Si vous êtes né vicieux, ô Théagène, je vous plains; si vous le devenez par faiblesse pour ceux qui ont intérêt que vous le soyez, qui ont juré entre eux de vous corrompre, et qui se vantent déjà de pouvoir y réussir, souffrez que je vous méprise. Mais si vous êtes sage, tempérant, modeste, civil, généreux, reconnaissant, laborieux, d’un rang d’ailleurs et d’une naissance à donner des exemples plutôt qu’à les prendre d’autrui, et à faire les règles plutôt qu’à les recevoir, convenez avec cette sorte de gens de suivre par complaisance leurs dérèglements, leurs vices et leur folie, quand ils auront, par la déférence qu’ils vous doivent, exercé toutes les vertus que vous chérissez: ironie forte, mais utile, très propre à mettre vos mœurs en sûreté, à renverser tous leurs projets, et à les jeter dans le parti de continuer d’être ce qu’ils sont, et de vous laisser tel que vous êtes.
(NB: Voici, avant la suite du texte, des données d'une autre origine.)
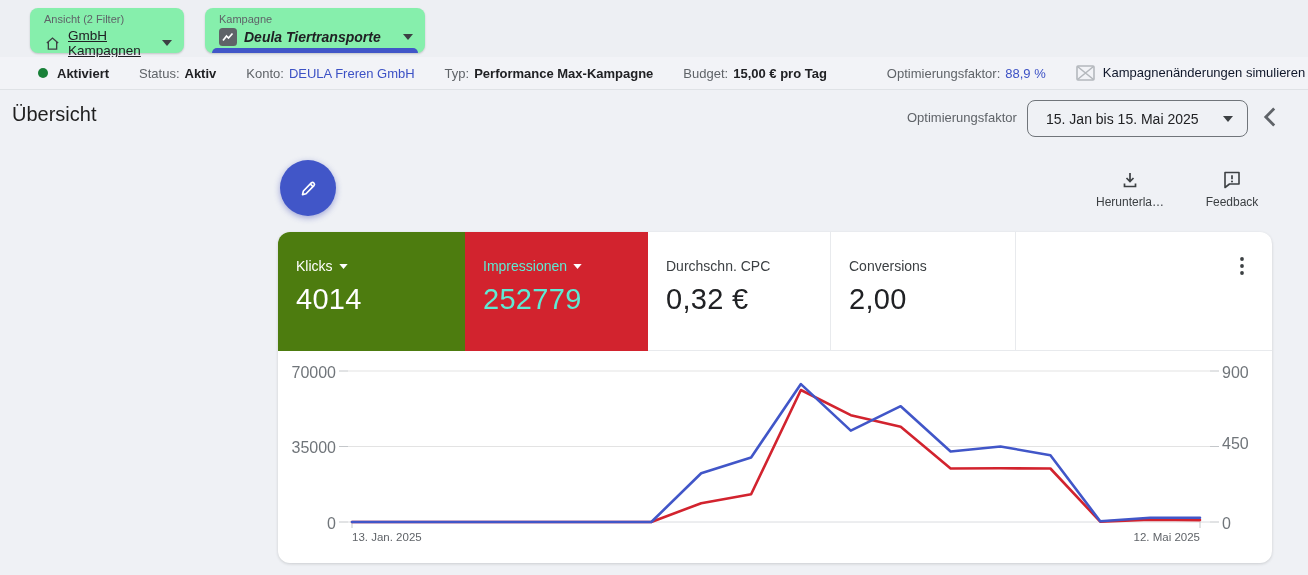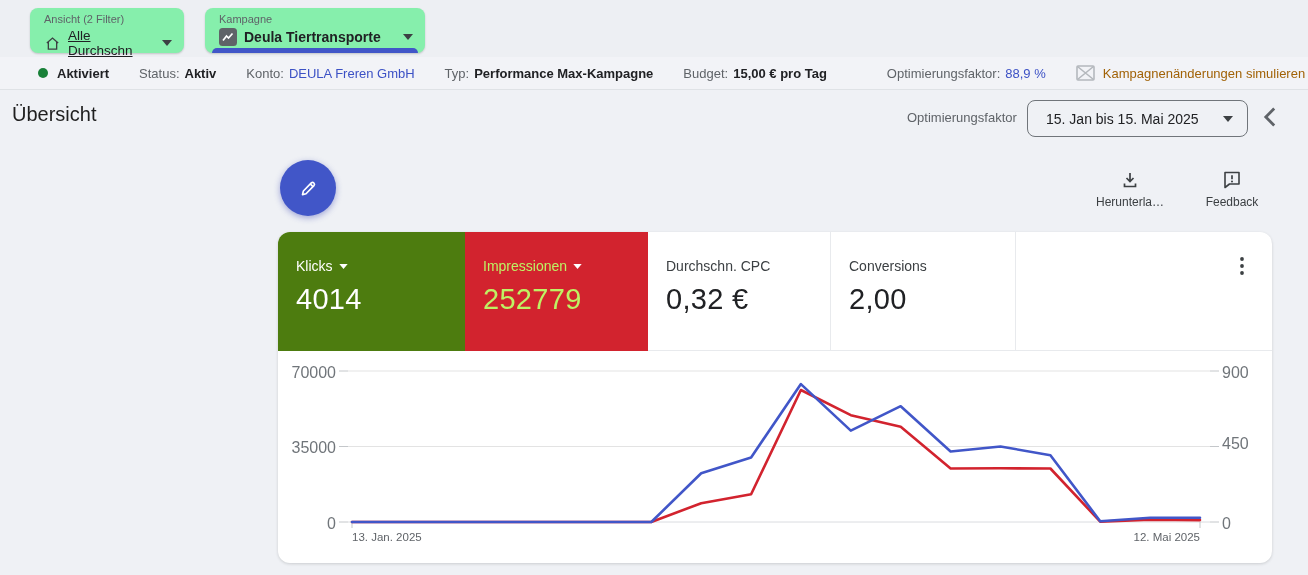--- a/index.html
+++ b/index.html
@@ -90,7 +90,7 @@
               <path d="M3 8.5 L9 3.2 L15 8.5 M4.6 7.4 V15 H13.4 V7.4" fill="none" stroke="#3c4043" stroke-width="1.4"></path>
             </svg>
         </span>
-        <span class="sel-value view-value">Alle Durchschn</span>
+        <span class="sel-value view-value">GmbH Kampagnen</span>
         <span class="caret">
           <svg width="10" height="6" viewBox="0 0 10 6">
               <path d="M0 0 L10 0 L5 6 Z" fill="#3c4043"></path>

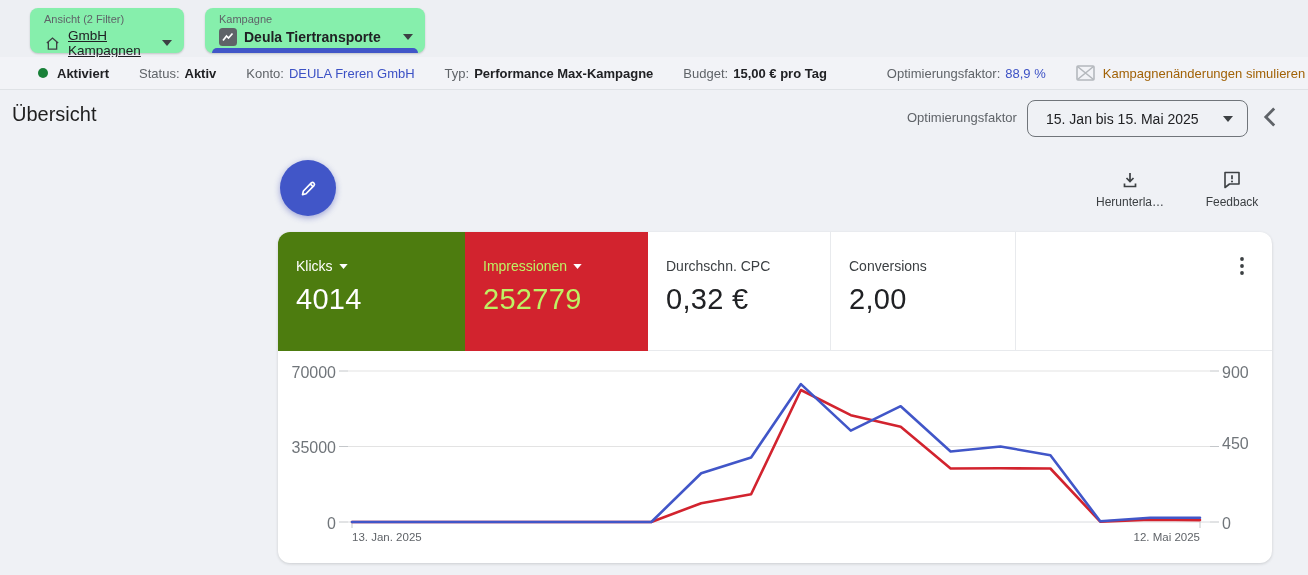--- a/index.html
+++ b/index.html
@@ -17,7 +17,7 @@
   .camp-card { left:205px; width:220px; }
   .sel-value { font-size:13.5px; }
   .view-value { text-decoration:underline; }
-  .camp-value { font-weight:bold; font-size:14px; }
+  .camp-value { font-weight:bold; font-size:14px;font-style:italic; }
   .caret { margin-left:auto; display:flex; }
   .tab-underline { position:absolute; left:7px; right:7px; bottom:0; height:5px;
                    border-radius:5px 5px 0 0; }

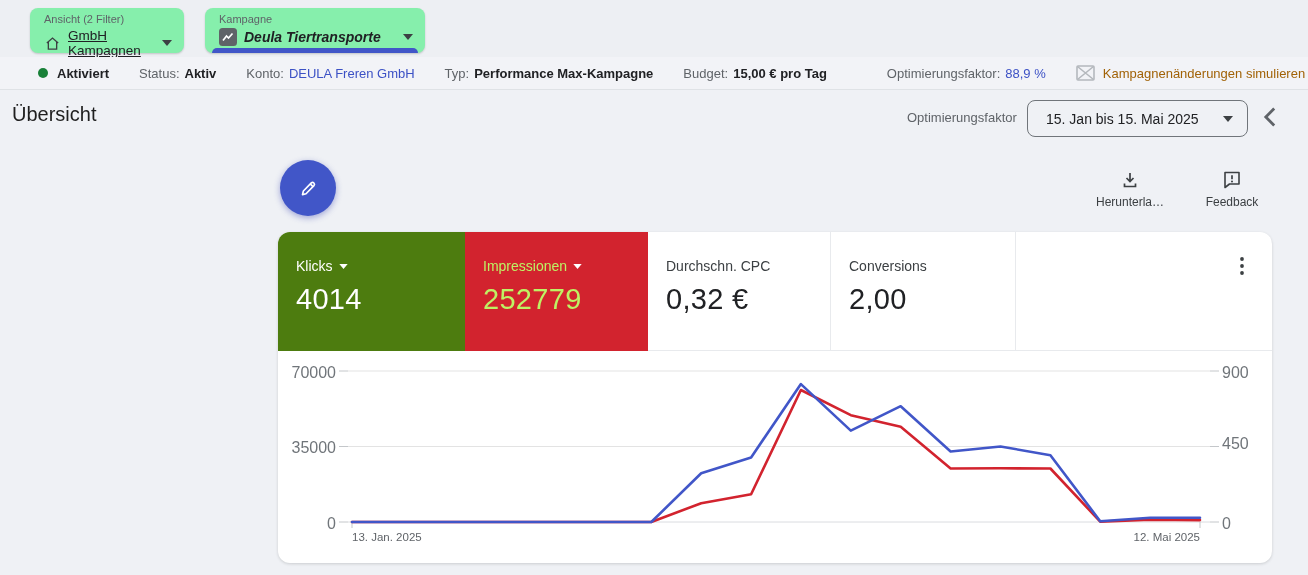--- a/index.html
+++ b/index.html
@@ -32,7 +32,7 @@
   .st-link { color:#3c51c5; font-weight:normal; }
   .green-dot { width:10px; height:10px; border-radius:50%; background:#188038; margin-right:4px; }
   .opt-item { margin-left:30px; }
-  .simulate { margin-left:auto; color:#a16207; display:flex; align-items:center; gap:8px; }
+  .simulate { margin-left:auto; color:#0f172a; display:flex; align-items:flex-start; gap:8px; }
 
   
   .page-title { position:absolute; left:12px; top:103px; font-size:20px; color:#1f1f1f; }

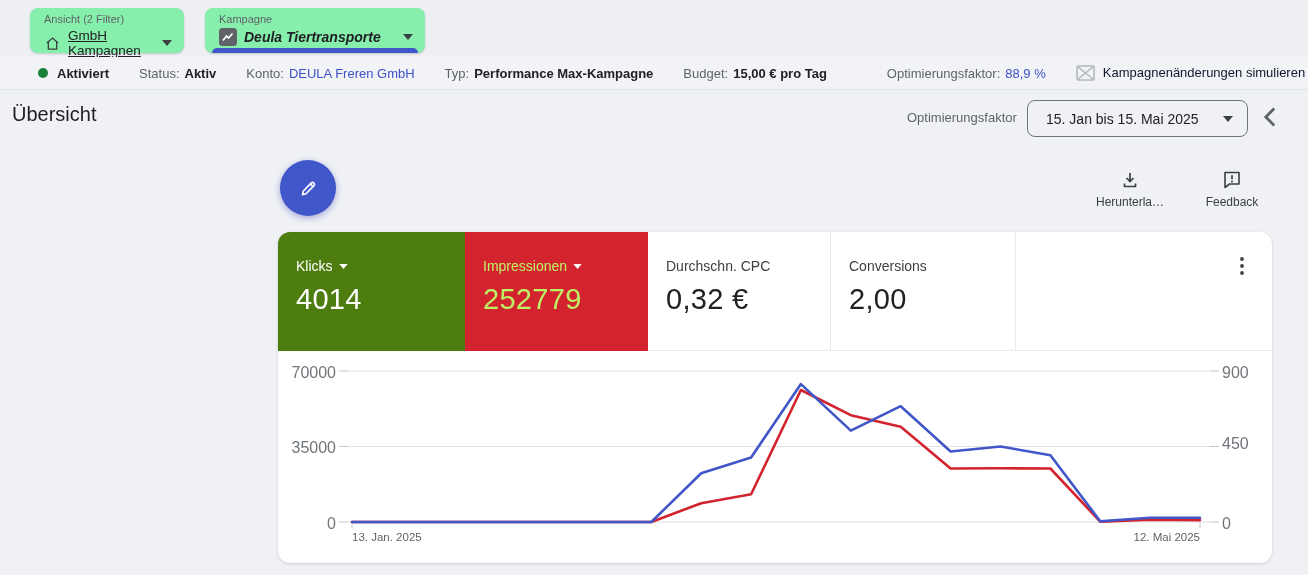--- a/index.html
+++ b/index.html
@@ -59,7 +59,7 @@
   .tile-label { font-size:14px; display:flex; align-items:center; gap:6px; }
   .tile-value { font-size:29px; margin-top:9px; letter-spacing:.3px; }
   .tile-klicks { width:187px; color:#fff; }
-  .tile-impr { width:183px; color:#bef264; }
+  .tile-impr { width:183px; color:#5eead4; }
   .tile-white { border-bottom:1px solid #e8eaed; }
   .tile-white .tile-label { color:#3c4043; }
   .tile-cpc { width:183px; border-right:1px solid #e8eaed; }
Les Caractères Du Souverain ou de la République
Quand l’on parcourt, sans la prévention de son pays, toutes les formes de gouvernement, l’on ne sait à laquelle se tenir: il y a dans toutes le moins bon et le moins mauvais. Ce qu’il y a de plus raisonnable et de plus sûr, c’est d’estimer celle où l’on est né la meilleure de toutes, et de s’y soumettre.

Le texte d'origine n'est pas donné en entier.